Это отметил Штауфер, срочно вызванный на помощь; вот он взбирается по крутому склону, размахивая черным чемоданчиком. Он почти бежит, но при этом сохраняет спокойствие, которое вообще присуще ему и в силу которого ему подчиняются и люди, и вещи. Я понял, кого он мне напоминает: Зевса на Олимпе, населенном богами-маломерками.
В Сольвене, возле группы раненых солдат, уложенных рядами под портиками мэрии, собралась небольшая толпа; кто-то принес охапку сена, кто-то раздает сигареты и обносит стаканами. В карете скорой помощи сломался ведущий мост, и машина заглохла на площади. Из нее вытащили раненых, штабелями сваленных друг на друга. Профессор быстро обходит их, кому-то перебинтовывает рану, кому-то делает укол.
Из госпиталя тем временем прислали другую машину. Все вместе, Штауфер, я, деревенские старики, переносим раненых в новую скорую помощь. Это не наши солдаты, а австрийцы. Ни разу не видел, чтобы местные жители так расшаркивались перед кем-нибудь, как перед этими чужестранцами. Старухи приносили им цветы и слушали их картавые слова благодарности, как хоралы небесные.
Штауфер утверждает, что они специально устраивают маскарад: раненые и взятые в плен австрийские солдаты заведомо ожидают враждебного к себе отношения, во всяком случае уверены, что здесь их не будут принимать с распростертыми объятиями, а тут на тебе – все выходит наоборот: христиане, говорят старушки, кто чем может – поможет. В подобной ситуации дарить цветы и раздавать сигареты означает доставить себе тонкое удовольствие, состоящее в том, чтобы сразить врага, а также самих себя собственной щедростью.
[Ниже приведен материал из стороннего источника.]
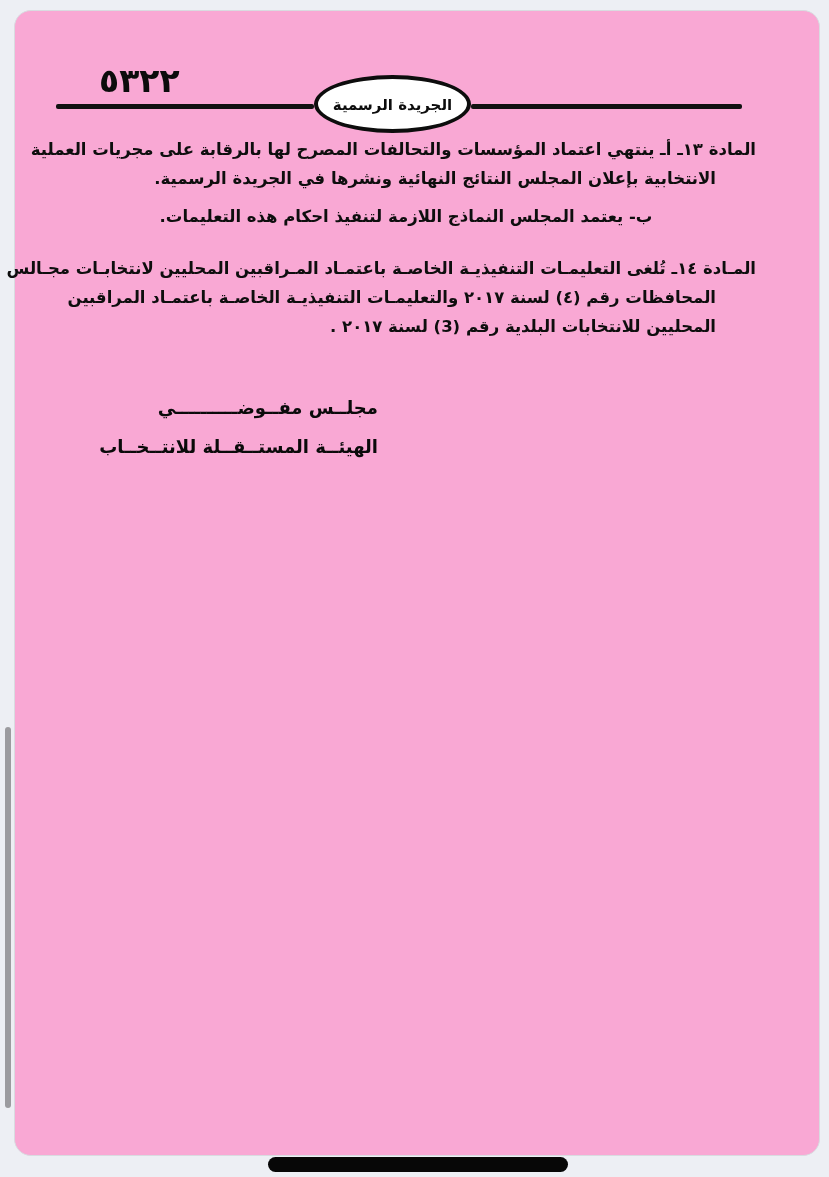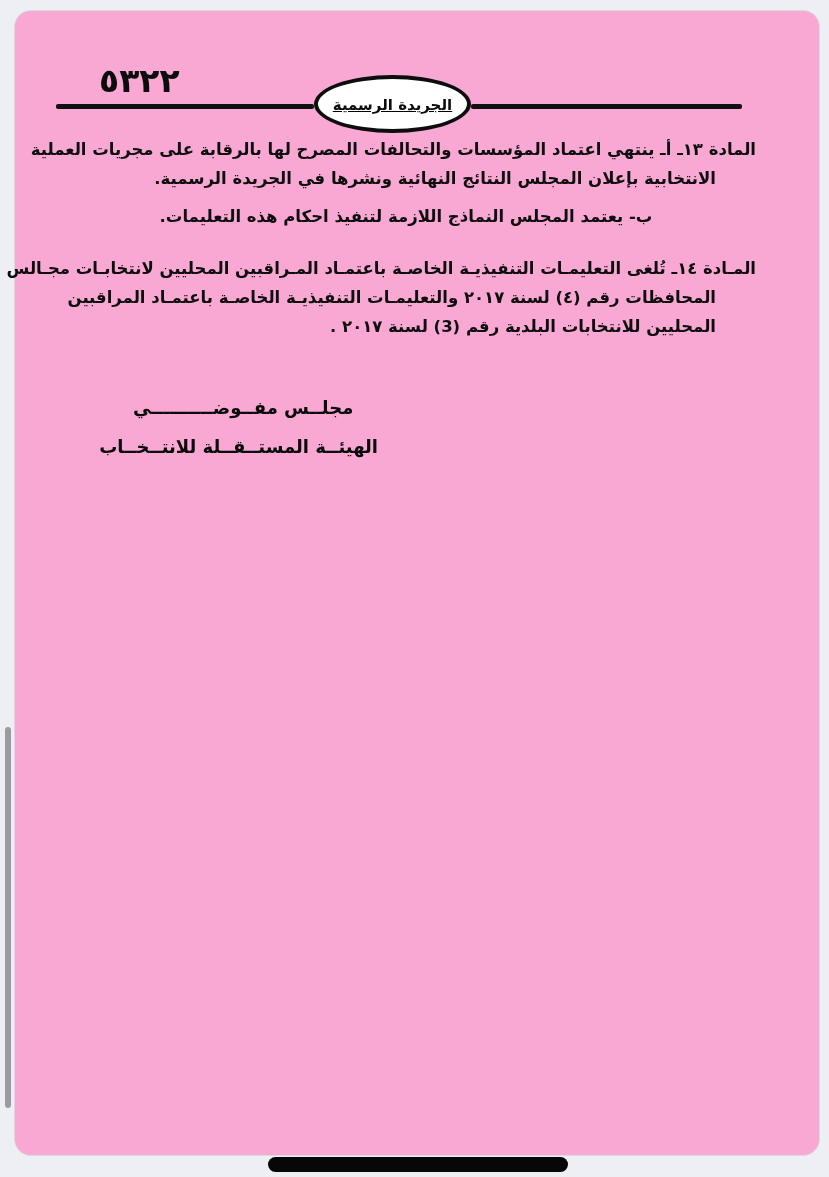"الجريدة الرسمية" .journal-oval { text-decoration: underline -> none }
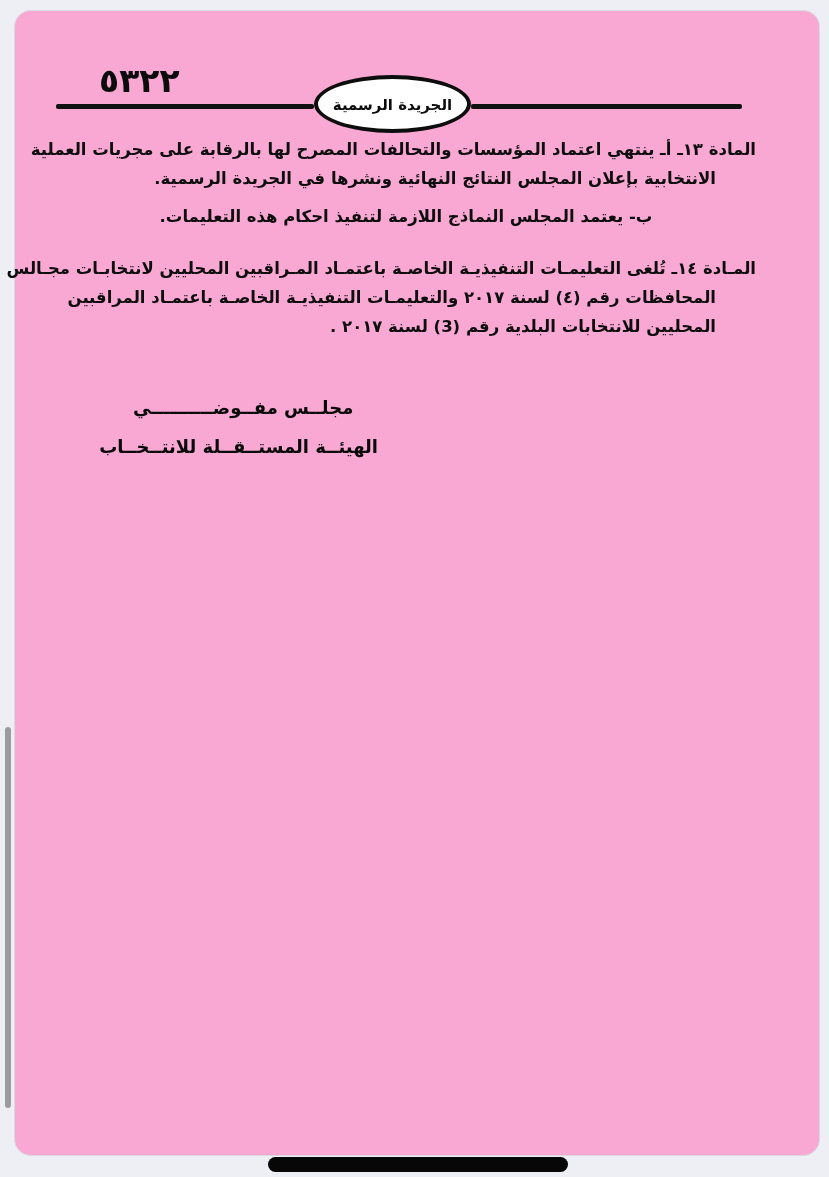"مجلــس مفــوضــــــــــي" .signature { text-align: left -> right }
Доната показала мне письмо от Доротеи. Подруга пишет ей из Милана.
– Разве она не в клинике?
– Я же тебе говорила, что она вернулась домой.
– Поправилась?
– Нет, уехала умирать.
Говорит спокойным, безразличным тоном. Это ее манера, когда возникает опасная тема болезни. Она объясняет мне, что можно покинуть клинику и провести последние месяцы или дни с семьей, если считаешь, что умирать в другом месте будет легче.
Доротея не стала ждать, пока болезнь истощит ее силы и вынудит умирать на горных вершинах.
– С виду у нее все было нормально, но мы знаем, когда наступает момент, после которого конец неизбежен.